I was to be the one to carry the bag to the water's edge and drop it into the frigid waters. I would finally walk back to the house after the whimpering faded away to silence. A burial spot was chosen and Sherry watched in grief as I dug the hole. I was about to fill it in when I heard a muffled cry from the bag. I was in disbelief as it grew louder. I opened the bag, it was not in my plan to see them, and there was a ball of bodies all clinging to each other. I pulled it apart to find in the very center a male pup breathing and whimpering away,.....louder and louder. I put him in my warm jacket pocket and headed back to the house. Mama Red waited anxiously at the door. knowing of my pup in my coat?  Her two healthy teats were more than enough to keep this little one alive and healthy. 

A name was needed right away and how determined he was to survive was the inspiration We found a german name of "Deter". and so it was. A week later we drove to the Vet to have both mother and pup examined. Both were thriving. A blessing for us all.

Even though this is not at Christmas time... The final story for me and Ma Ma Red happened on the following December Christmas morning. I was invited to join and meet Sherry's family for Christmas celebrations. It was a 5-hour drive out of the mountains to the high plateaus along the Al-Can highway heading north to Alaska. Deter was adopted at 6 months by a friend in town and would not be with us. After a late party Christmas eve, I was the first to awaken early and bundled myself up and headed out the back door to walk the red setter. The frigid brisk air was filled with bright sunlight. I could have used sunglasses as I squinted. I watched as she headed down the driveway instead of up the incline behind the house. Some critter caught her site hound eyes. I ran to chase her as I watched her cross the highway, very quiet on a Christmas morn. I called her to come back. she was enthralled by the burrows in the hard winter ground and animal scents.

Then I heard coming from the northern direction, a big rig heading down the road towards us. I immediately stopped calling her name. She was not obedience trained and was so unpredictable in her behavior. I stood motionless in prayer that she would stay on that side of the road till it passed us by. Just as if in slow motion I saw her raise her head, have eye contact with me, seemingly not aware of the truck barreling towards us. And in my worst nightmare, she dashed towards me and collided with the truck.. It did not stop and kept going as I looked upon her lying in the middle of the road.

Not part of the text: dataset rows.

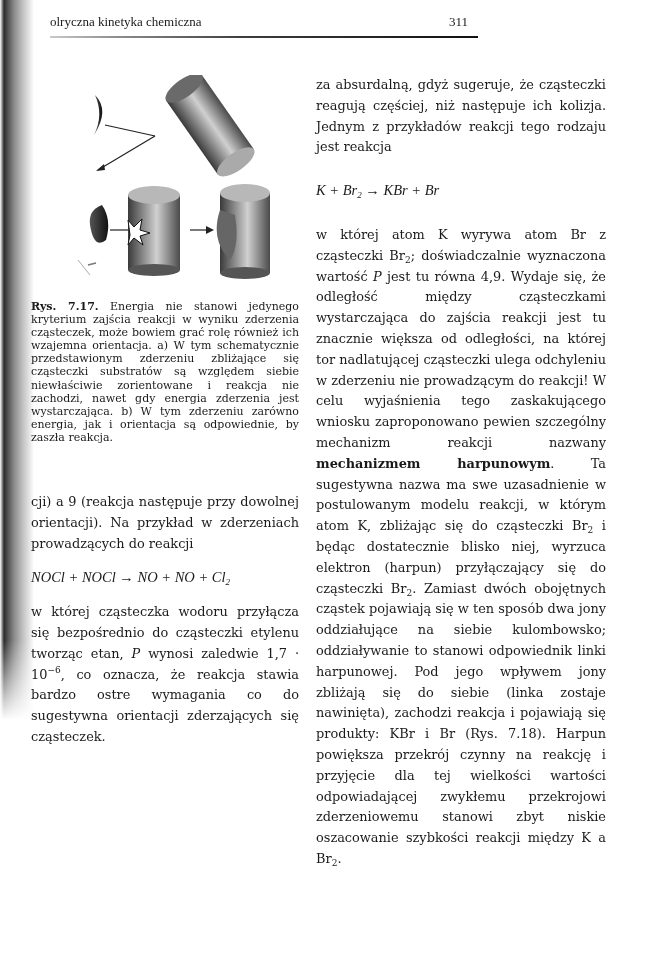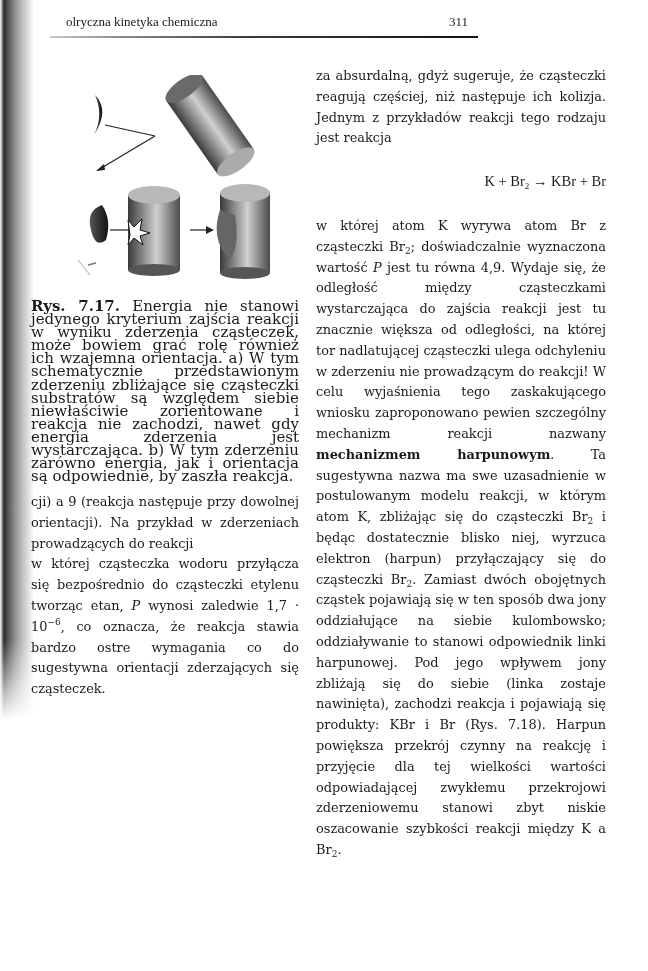--- a/index.html
+++ b/index.html
@@ -14,42 +14,42 @@
     background:linear-gradient(to right,#ffffff 0px,#2a2a2a 4px,#555 8px,#8a8a8a 14px,#bdbdbd 22px,#e8e8e8 30px,#ffffff 34px);
   }
   .spine-fade {
     position:absolute; left:0; top:640px; width:34px; height:331px;
     background:linear-gradient(to bottom,rgba(255,255,255,0) 0,#ffffff 80px);
   }
   .header {
     position:absolute; left:50px; top:14px; width:428px;
     font-family:"Liberation Serif", serif; font-size:13px;
   }
-  .header .title { position:absolute; left:16px; top:0; }
+  .header .title { position:absolute; left:0; top:0; }
   .header .pagenum { position:absolute; right:10px; top:0; }
   .header-rule {
     position:absolute; left:50px; top:36px; width:428px; height:2px;
     background:linear-gradient(to right,#c9c9c9 0%,#8f8f8f 15%,#3d3d3d 45%,#111 100%);
   }
   .figure { position:absolute; left:70px; top:75px; width:220px; height:210px; }
   .caption {
     position:absolute; left:31px; top:300px; width:268px;
-    font-size:15px; line-height:13.1px; text-align:justify;
+    font-size:11px; line-height:13.1px; text-align:justify;
   }
   .caption .label { font-weight:bold; }
   .col {
     position:absolute; font-size:12.9px; line-height:20.8px;
     text-align:justify; hyphens:manual;
   }
   .col p { margin:0; }
   .col-left { left:31px; top:492px; width:268px; }
-  .col-right { left:316px; top:66px; width:290px; }
+  .col-right { left:316px; top:75px; width:290px; }
   .eq {
-    text-align:right; margin:13px 0 14px 0;
-    font-family:"Liberation Serif", serif; font-size:14.5px;
+    text-align:left; margin:13px 0 14px 0;
+    font-family:"Liberation Serif", serif; font-size:14.5px;font-style:italic;
   }
   .indent { text-indent:18px; }
   .bold { font-weight:bold; }
   sub { font-size:9px; vertical-align:-3px; line-height:0; }
   sup { font-size:9px; vertical-align:6px; line-height:0; }
   .i { font-style:italic; }
 </style>
 </head>
 <body>
 
@@ -107,20 +107,21 @@
     <line x1="18" y1="190" x2="26" y2="188" stroke="#777" stroke-width="1.5"></line>
   </svg>
 </div>
 
 <div class="caption">
   <span class="label">Rys. 7.17.</span><span> Energia nie stanowi jedynego kryterium zajścia reakcji w wyniku zderzenia cząsteczek, może bowiem grać rolę również ich wzajemna orientacja. a) W tym schematycznie przedstawionym zderzeniu zbliżające się cząsteczki substratów są względem siebie niewłaściwie zorientowane i reakcja nie zachodzi, nawet gdy energia zderzenia jest wystarczająca. b) W tym zderzeniu zarówno energia, jak i orientacja są odpowiednie, by zaszła reakcja.</span>
 </div>
 
 <div class="col col-left">
   <p>cji) a 9 (reakcja następuje przy dowolnej orientacji). Na przykład w zderzeniach prowadzących do reakcji</p>
+  <div class="eq"><span>NOCl + NOCl → NO + NO + Cl</span><sub>2</sub></div>
   <p><span>w której cząsteczka wodoru przyłącza się bezpośrednio do cząsteczki etylenu tworząc etan, </span><span class="i">P</span><span> wynosi zaledwie 1,7 · 10</span><sup>−6</sup><span>, co oznacza, że reakcja stawia bardzo ostre wymagania co do sugestywna orientacji zderzających się cząsteczek.</span></p>
 </div>
 
 <div class="col col-right">
   <p>za absurdalną, gdyż sugeruje, że cząsteczki reagują częściej, niż następuje ich kolizja. Jednym z przykładów reakcji tego rodzaju jest reakcja</p>
   <div class="eq" style="margin:22px 0 24px 0;"><span>K + Br</span><sub>2</sub><span> → KBr + Br</span></div>
   <p><span>w której atom K wyrywa atom Br z cząsteczki Br</span><sub>2</sub><span>; doświadczalnie wyznaczona wartość </span><span class="i">P</span><span> jest tu równa 4,9. Wydaje się, że odległość między cząsteczkami wystarczająca do zajścia reakcji jest tu znacznie większa od odległości, na której tor nadlatującej cząsteczki ulega odchyleniu w zderzeniu nie prowadzącym do reakcji! W celu wyjaśnienia tego zaskakującego wniosku zaproponowano pewien szczególny mechanizm reakcji nazwany </span><span class="bold">mechanizmem harpunowym</span><span>. Ta sugestywna nazwa ma swe uzasadnienie w postulowanym modelu reakcji, w którym atom K, zbliżając się do cząsteczki Br</span><sub>2</sub><span> i będąc dostatecznie blisko niej, wyrzuca elektron (harpun) przyłączający się do cząsteczki Br</span><sub>2</sub><span>. Zamiast dwóch obojętnych cząstek pojawiają się w ten sposób dwa jony oddziałujące na siebie kulombowsko; oddziaływanie to stanowi odpowiednik linki harpunowej. Pod jego wpływem jony zbliżają się do siebie (linka zostaje nawinięta), zachodzi reakcja i pojawiają się produkty: KBr i Br (Rys. 7.18). Harpun powiększa przekrój czynny na reakcję i przyjęcie dla tej wielkości wartości odpowiadającej zwykłemu przekrojowi zderzeniowemu stanowi zbyt niskie oszacowanie szybkości reakcji między K a Br</span><sub>2</sub><span>.</span></p>
 </div>
 
 </body></html>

I walked over and she was gone, out of pain I lifted her and it felt like a 7-year-old child as I carried her to the back porch 30 yards away. I laid her down and cried until I had the courage to awaken Sherry with the grim Christmas morning news. A bearer of very sad tidings.


My Apartment Window in Lockdown 2020

A Covid-19 2020 Christmas To Remember

My Christmas prayer is to embrace my memories with compassion for myself and to acknowledge God's mercy. I hold Christ's birth as God's greatest gift to the world and his creation. The gift to myself this season of isolation for everyone's safety is to remember how deeply I discovered, we all need each other. Even my relationship with myself has spiraled down to the depths not felt for many years. Just as his gift to us is "relationship with Him", we manifest that each day through our personal relationships with family, friends, neighbors, strangers, and the creatures we depend on.